> _RECORDS PROVIDED_
[Start of section]

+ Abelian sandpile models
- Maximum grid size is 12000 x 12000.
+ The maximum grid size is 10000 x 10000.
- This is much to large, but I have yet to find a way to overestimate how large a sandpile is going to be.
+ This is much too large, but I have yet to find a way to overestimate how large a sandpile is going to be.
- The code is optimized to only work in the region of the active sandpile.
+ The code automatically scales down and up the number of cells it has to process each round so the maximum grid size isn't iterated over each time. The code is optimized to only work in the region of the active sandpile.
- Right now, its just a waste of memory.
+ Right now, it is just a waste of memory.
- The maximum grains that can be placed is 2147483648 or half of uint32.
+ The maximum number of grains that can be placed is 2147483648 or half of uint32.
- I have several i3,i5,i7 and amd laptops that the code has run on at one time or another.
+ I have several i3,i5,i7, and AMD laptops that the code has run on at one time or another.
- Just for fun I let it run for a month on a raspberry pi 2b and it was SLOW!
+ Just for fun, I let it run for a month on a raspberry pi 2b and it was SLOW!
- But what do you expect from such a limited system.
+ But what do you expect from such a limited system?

[End of section]

> _DESCRIPTION OF THE TASK_
All of the data above should be set down word for word.

> _RESULT_
+ Abelian sandpile models
- Maximum grid size is 12000 x 12000.
+ The maximum grid size is 10000 x 10000.
- This is much to large, but I have yet to find a way to overestimate how large a sandpile is going to be.
+ This is much too large, but I have yet to find a way to overestimate how large a sandpile is going to be.
- The code is optimized to only work in the region of the active sandpile.
+ The code automatically scales down and up the number of cells it has to process each round so the maximum grid size isn't iterated over each time. The code is optimized to only work in the region of the active sandpile.
- Right now, its just a waste of memory.
+ Right now, it is just a waste of memory.
- The maximum grains that can be placed is 2147483648 or half of uint32.
+ The maximum number of grains that can be placed is 2147483648 or half of uint32.
- I have several i3,i5,i7 and amd laptops that the code has run on at one time or another.
+ I have several i3,i5,i7, and AMD laptops that the code has run on at one time or another.
- Just for fun I let it run for a month on a raspberry pi 2b and it was SLOW!
+ Just for fun, I let it run for a month on a raspberry pi 2b and it was SLOW!
- But what do you expect from such a limited system.
+ But what do you expect from such a limited system?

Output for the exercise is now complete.